Villa Mira Monte is a historic villa in Morgan Hill, California, United States, which is listed on the National Register of Historic Places. It was built for Hiram Morgan Hill, founder of Morgan Hill, and his wife Diana Helen Murphy Hill, a Californio heiress.

==History==
The Hiram Morgan Hill house was built in 1886 for Morgan Hill and his wife, Diana Helen Murphy (the daughter of Daniel Martin Murphy). The site also includes the Morgan Hill Museum, a farmhouse built in 1911 by John Acton.

Hill was from Missouri; his wife Diana was an heiress. The house was built on land inherited by Diana from her father, Daniel Murphy. Her Irish-born grandfather had emigrated to Canada penniless and acquired land grants in Alta California when it was a federal territory of the First Mexican Republic.

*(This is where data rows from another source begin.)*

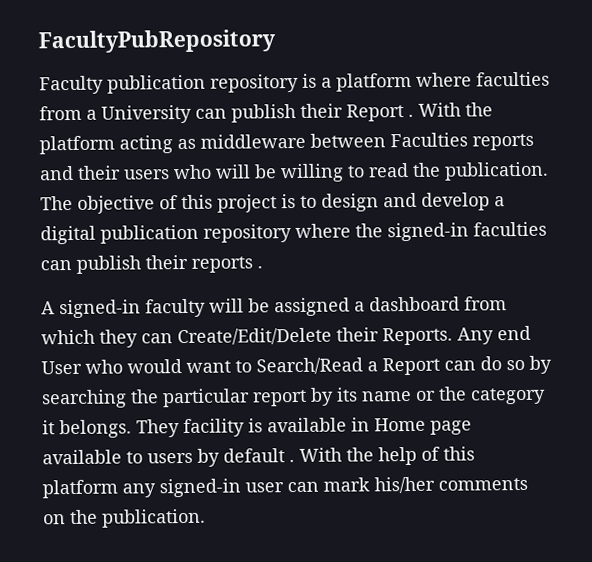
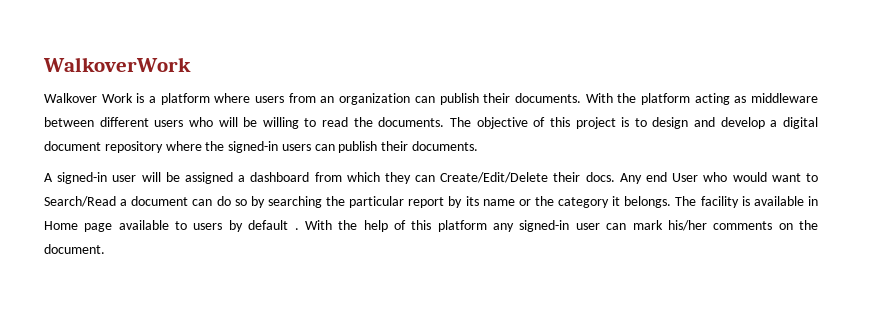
[38,29,276,54] [39,71,550,95] [39,103,414,124] FacultyPubRepository // Faculty publication repository is a platform where faculties from a University can publish their Report . -> [43,57,191,72] [44,93,581,105] WalkoverWork // Walkover Work is a platform where users from an organization can publish their documents.
[390,132,534,151] [39,165,121,181] Faculties reports and their -> [99,117,149,127] different
[444,161,549,181] publication. -> [378,117,445,127] documents.
[100,224,199,244] publication -> [44,141,101,151] document
[473,221,547,237] [40,254,263,274] faculties can publish their reports . -> [281,141,479,153] users can publish their documents.
[145,298,206,318] faculty -> [112,175,137,182] user
[382,327,453,346] Reports. -> [585,172,615,182] docs.
[382,357,440,376] Report -> [131,196,189,206] document
[136,419,180,438] They -> [675,196,697,206] The
[102,508,206,528] publication. -> [44,244,105,254] document.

With the Hill couple separated, Hiram became a cattle rancher in Nevada, and Diana became a socialite in Washington, D.C. Their daughter, also named Diana, married Baron Hardouin Reinhach-Werth in 1911 and died by suicide in 1912. The father died in 1913. The mother emigrated to England and married Sir George Rhodes. She became known as Lady Diana Helen Murphy Hill Rhodes, and she died in Cannes in 1937. She was buried in the Santa Clara Cemetery with the rest of her family.

== Architecture==
The house was designed in the Stick-Eastlake architectural style. It has been listed on the National Register of Historic Places since May 25, 1978.